■ INSTRUCTIONS TO FOLLOW
Without reproducing any picture, copy the records word for word.

◇ ◇ ◇ ◇ ◇ ◇ ◇

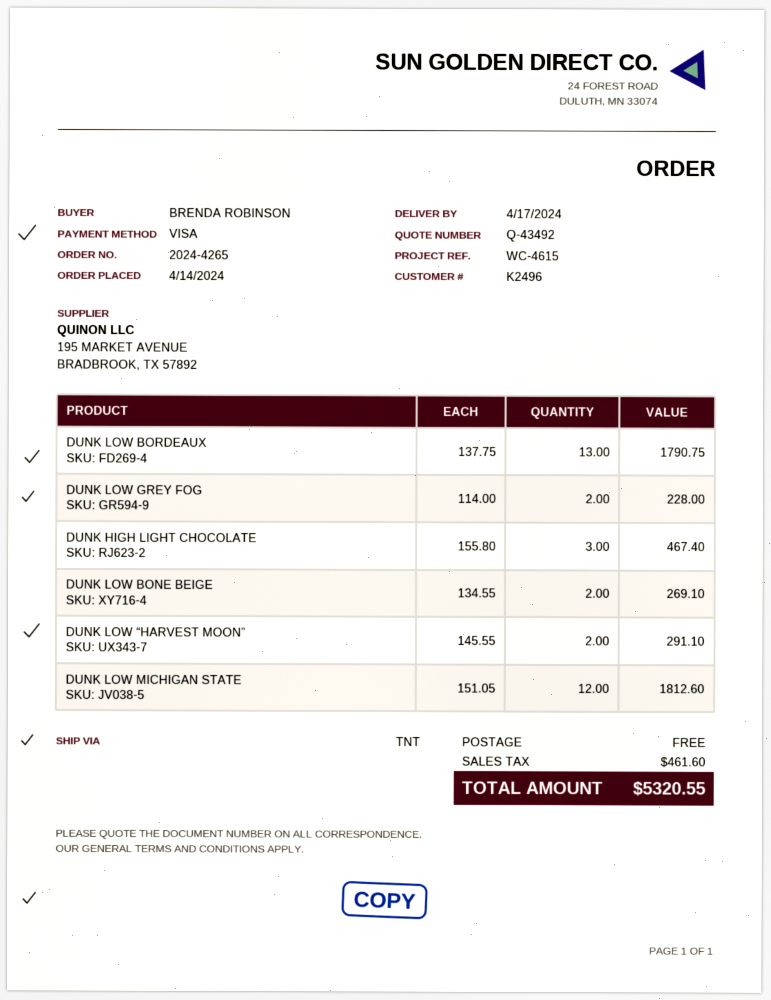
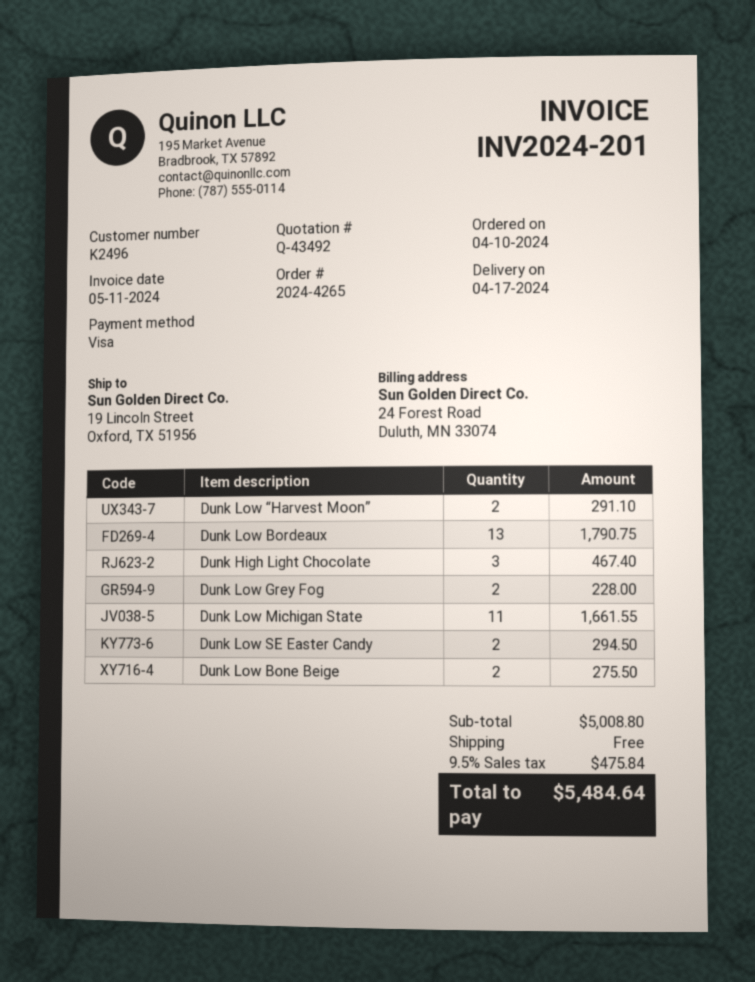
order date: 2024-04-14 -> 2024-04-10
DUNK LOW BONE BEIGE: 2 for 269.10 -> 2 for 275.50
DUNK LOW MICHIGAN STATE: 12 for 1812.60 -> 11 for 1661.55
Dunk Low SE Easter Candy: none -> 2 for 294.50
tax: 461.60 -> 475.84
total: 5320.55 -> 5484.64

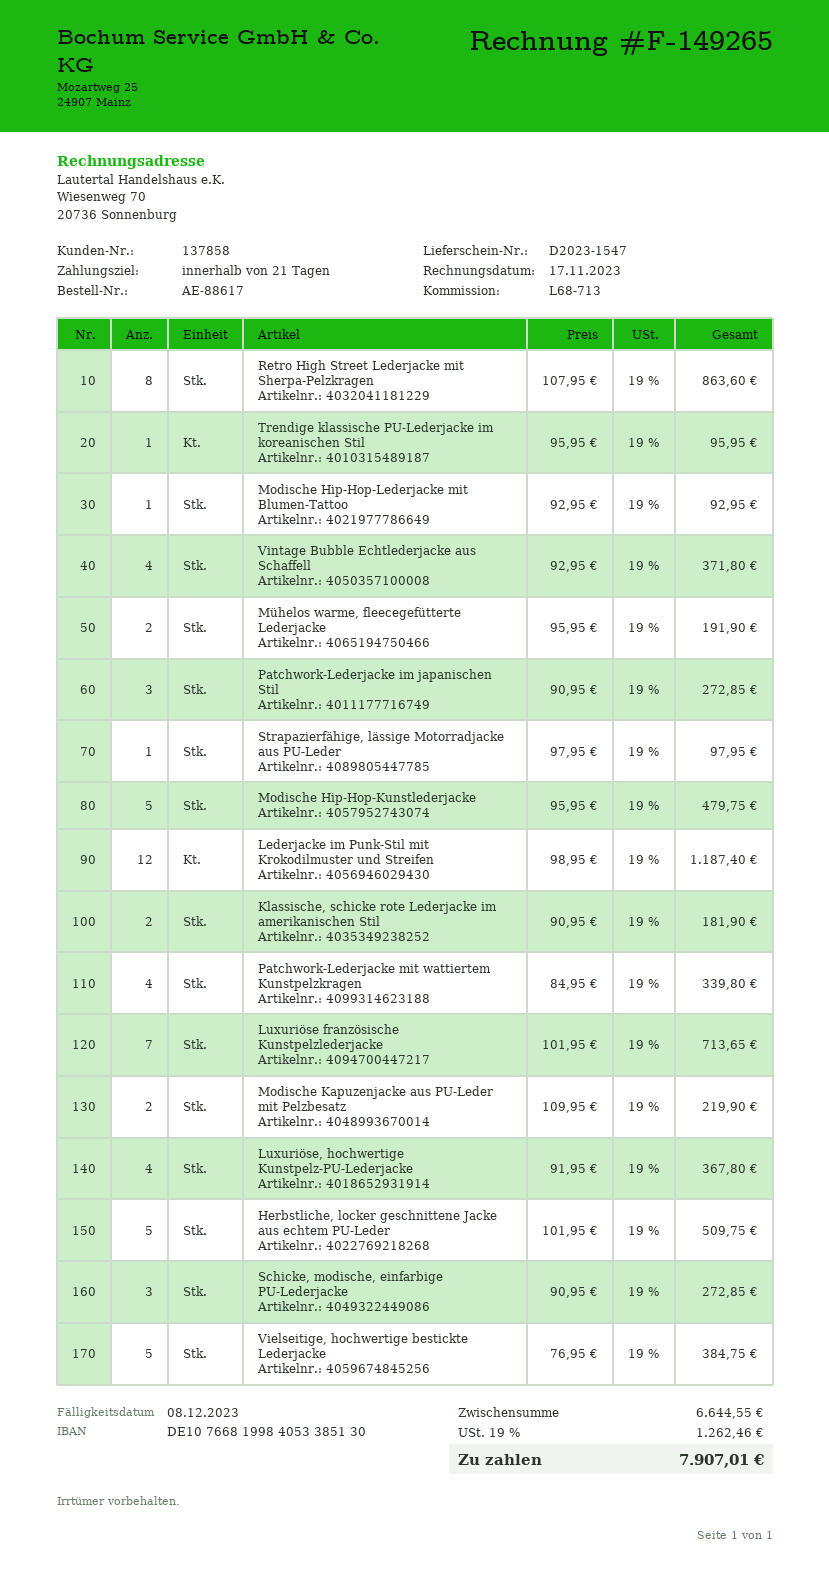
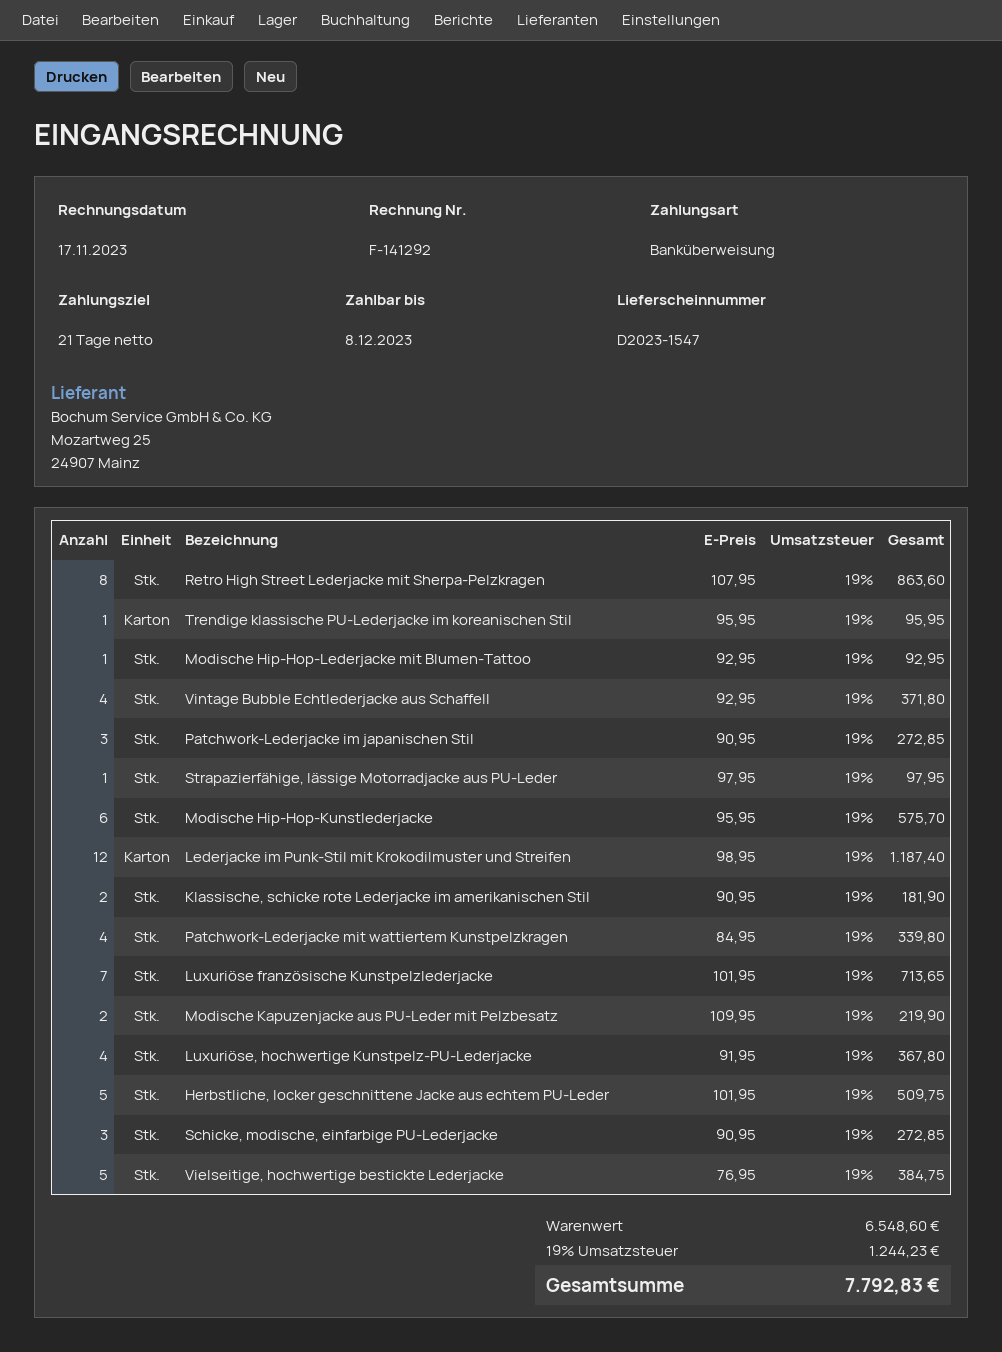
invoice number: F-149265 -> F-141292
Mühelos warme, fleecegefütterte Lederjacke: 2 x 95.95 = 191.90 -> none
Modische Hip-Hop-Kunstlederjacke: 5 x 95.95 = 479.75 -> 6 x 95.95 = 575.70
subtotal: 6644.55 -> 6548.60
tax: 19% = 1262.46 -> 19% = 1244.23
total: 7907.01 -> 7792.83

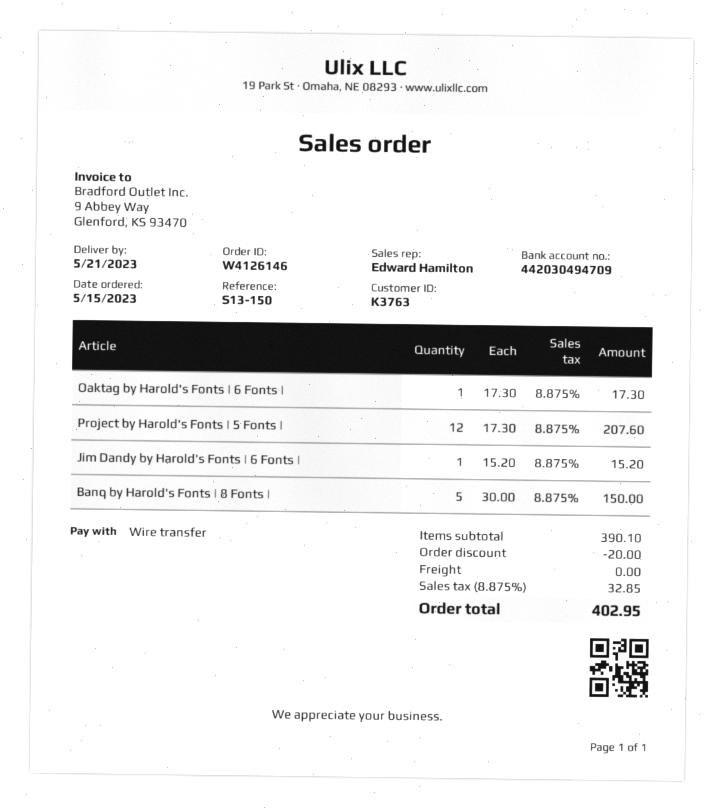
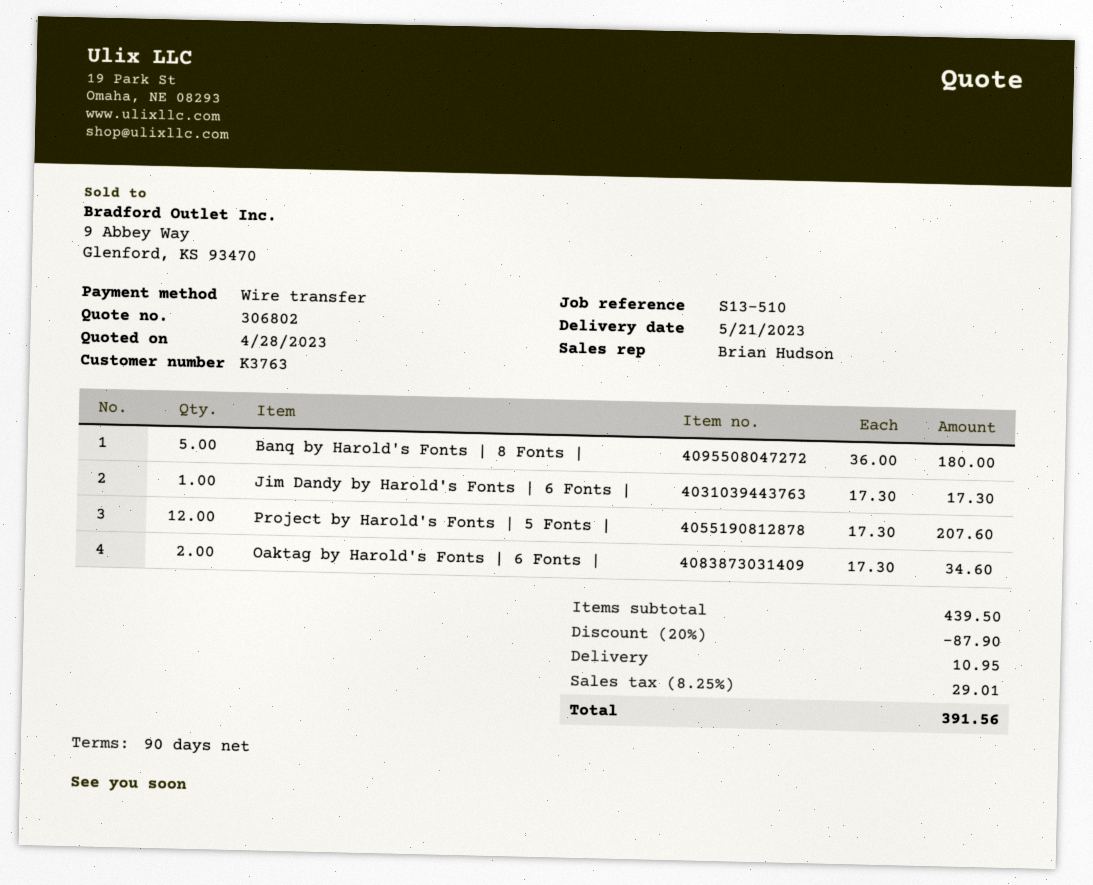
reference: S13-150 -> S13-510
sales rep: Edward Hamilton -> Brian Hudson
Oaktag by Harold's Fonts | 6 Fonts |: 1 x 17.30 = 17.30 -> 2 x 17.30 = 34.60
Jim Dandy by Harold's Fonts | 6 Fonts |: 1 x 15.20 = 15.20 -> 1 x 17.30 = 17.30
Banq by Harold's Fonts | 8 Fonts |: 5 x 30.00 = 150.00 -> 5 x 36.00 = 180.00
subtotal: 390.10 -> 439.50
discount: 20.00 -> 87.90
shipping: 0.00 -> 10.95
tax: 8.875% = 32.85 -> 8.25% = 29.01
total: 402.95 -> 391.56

◇ ◇ ◇ ◇ ◇ ◇ ◇

■ RESPONSE
order date: 2024-04-14 -> 2024-04-10
DUNK LOW BONE BEIGE: 2 for 269.10 -> 2 for 275.50
DUNK LOW MICHIGAN STATE: 12 for 1812.60 -> 11 for 1661.55
Dunk Low SE Easter Candy: none -> 2 for 294.50
tax: 461.60 -> 475.84
total: 5320.55 -> 5484.64

invoice number: F-149265 -> F-141292
Mühelos warme, fleecegefütterte Lederjacke: 2 x 95.95 = 191.90 -> none
Modische Hip-Hop-Kunstlederjacke: 5 x 95.95 = 479.75 -> 6 x 95.95 = 575.70
subtotal: 6644.55 -> 6548.60
tax: 19% = 1262.46 -> 19% = 1244.23
total: 7907.01 -> 7792.83

reference: S13-150 -> S13-510
sales rep: Edward Hamilton -> Brian Hudson
Oaktag by Harold's Fonts | 6 Fonts |: 1 x 17.30 = 17.30 -> 2 x 17.30 = 34.60
Jim Dandy by Harold's Fonts | 6 Fonts |: 1 x 15.20 = 15.20 -> 1 x 17.30 = 17.30
Banq by Harold's Fonts | 8 Fonts |: 5 x 30.00 = 150.00 -> 5 x 36.00 = 180.00
subtotal: 390.10 -> 439.50
discount: 20.00 -> 87.90
shipping: 0.00 -> 10.95
tax: 8.875% = 32.85 -> 8.25% = 29.01
total: 402.95 -> 391.56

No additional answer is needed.